Please reproduce all the records exactly while leaving out their pictures.

[[ RAW DATA, beginning ]]

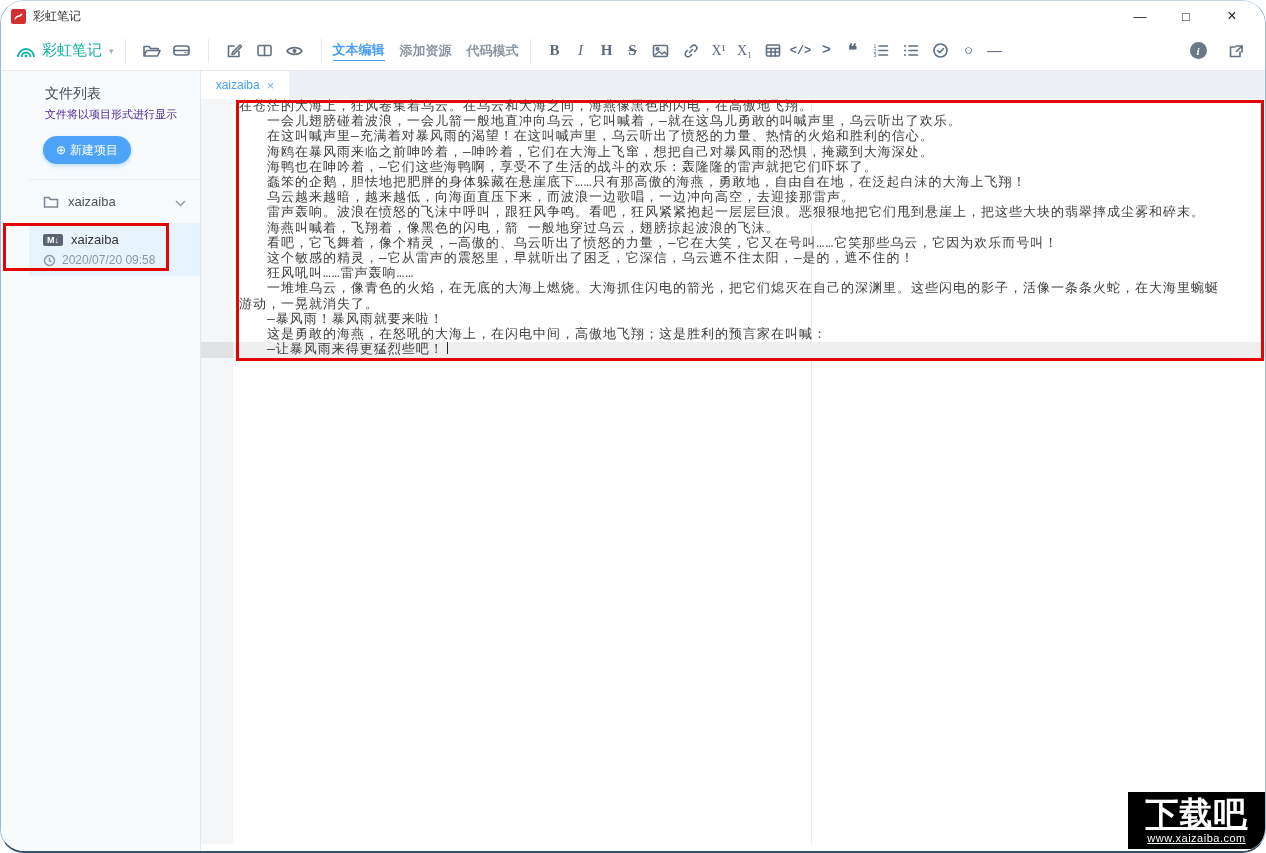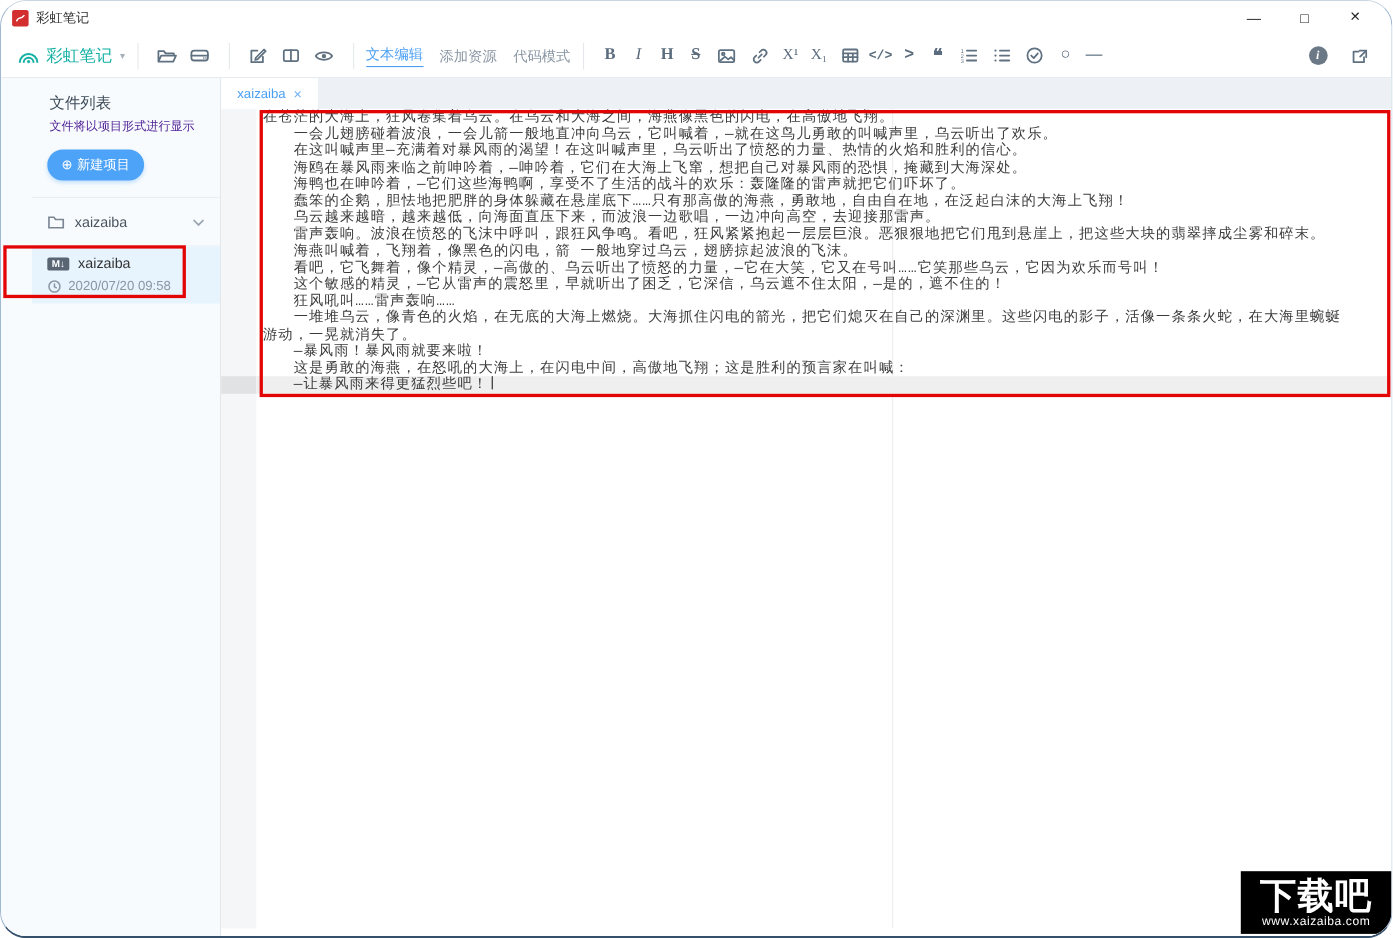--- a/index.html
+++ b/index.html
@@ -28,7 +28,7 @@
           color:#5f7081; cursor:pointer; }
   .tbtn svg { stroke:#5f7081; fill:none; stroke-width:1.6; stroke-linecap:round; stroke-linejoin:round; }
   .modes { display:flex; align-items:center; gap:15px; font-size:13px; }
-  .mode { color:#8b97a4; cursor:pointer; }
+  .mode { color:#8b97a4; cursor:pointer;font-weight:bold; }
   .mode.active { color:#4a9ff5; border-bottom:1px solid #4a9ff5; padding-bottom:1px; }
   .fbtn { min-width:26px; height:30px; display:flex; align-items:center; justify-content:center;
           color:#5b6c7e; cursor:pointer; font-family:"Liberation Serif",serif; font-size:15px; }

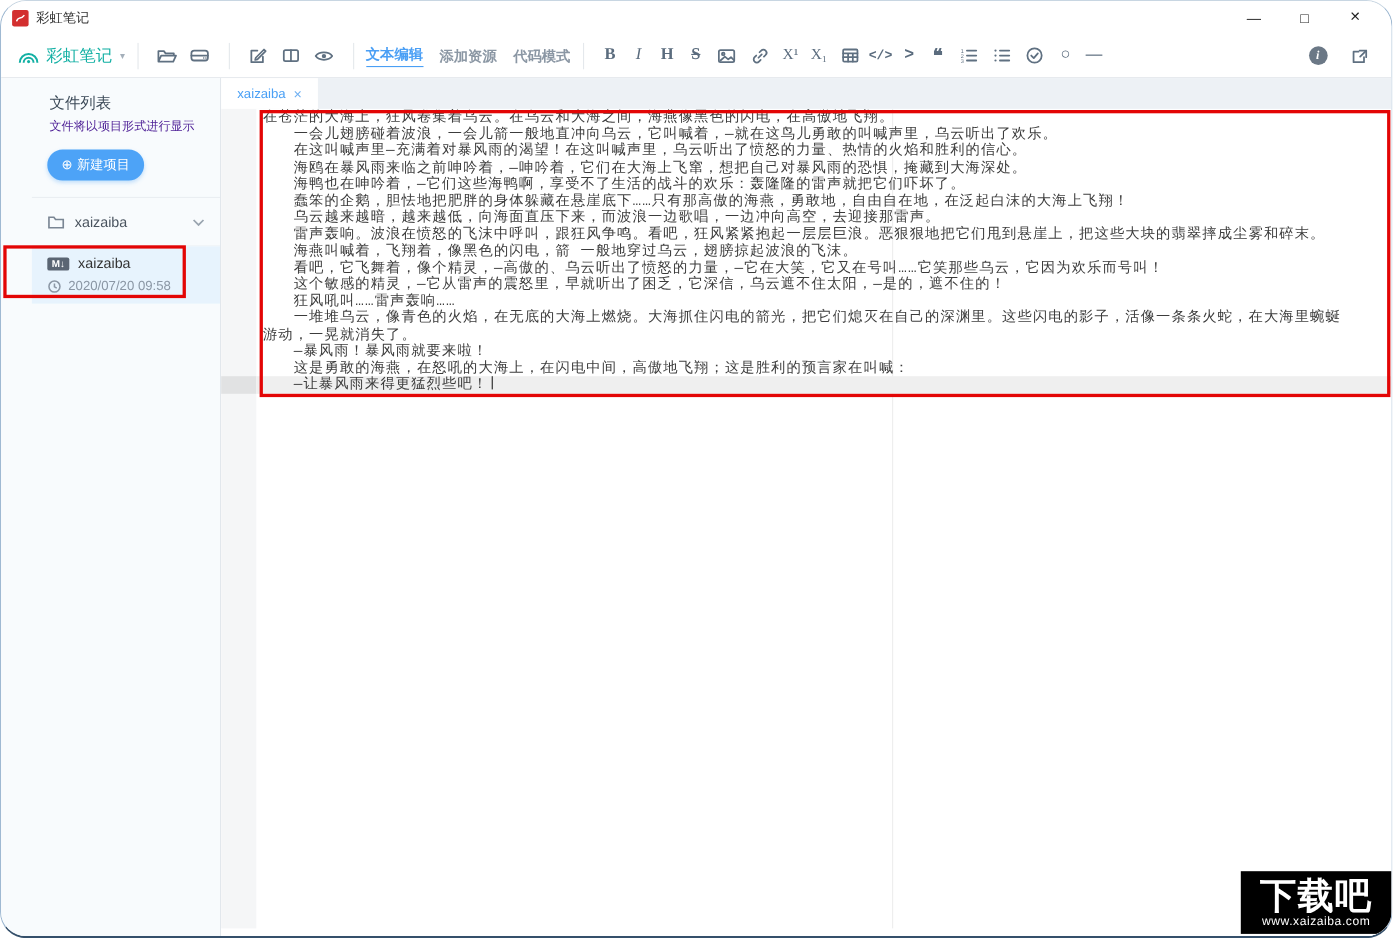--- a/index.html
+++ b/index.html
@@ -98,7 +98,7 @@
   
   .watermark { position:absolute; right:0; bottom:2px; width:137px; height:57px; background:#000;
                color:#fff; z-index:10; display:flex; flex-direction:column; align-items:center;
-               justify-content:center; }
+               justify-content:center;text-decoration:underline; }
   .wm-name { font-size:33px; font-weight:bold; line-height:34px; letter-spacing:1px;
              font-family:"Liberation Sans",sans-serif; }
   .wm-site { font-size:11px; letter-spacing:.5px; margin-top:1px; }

[[ RAW DATA, end ]]

__OUTPUT BELOW__.
--- a/index.html
+++ b/index.html
@@ -28,7 +28,7 @@
           color:#5f7081; cursor:pointer; }
   .tbtn svg { stroke:#5f7081; fill:none; stroke-width:1.6; stroke-linecap:round; stroke-linejoin:round; }
   .modes { display:flex; align-items:center; gap:15px; font-size:13px; }
-  .mode { color:#8b97a4; cursor:pointer; }
+  .mode { color:#8b97a4; cursor:pointer;font-weight:bold; }
   .mode.active { color:#4a9ff5; border-bottom:1px solid #4a9ff5; padding-bottom:1px; }
   .fbtn { min-width:26px; height:30px; display:flex; align-items:center; justify-content:center;
           color:#5b6c7e; cursor:pointer; font-family:"Liberation Serif",serif; font-size:15px; }

--- a/index.html
+++ b/index.html
@@ -98,7 +98,7 @@
   
   .watermark { position:absolute; right:0; bottom:2px; width:137px; height:57px; background:#000;
                color:#fff; z-index:10; display:flex; flex-direction:column; align-items:center;
-               justify-content:center; }
+               justify-content:center;text-decoration:underline; }
   .wm-name { font-size:33px; font-weight:bold; line-height:34px; letter-spacing:1px;
              font-family:"Liberation Sans",sans-serif; }
   .wm-site { font-size:11px; letter-spacing:.5px; margin-top:1px; }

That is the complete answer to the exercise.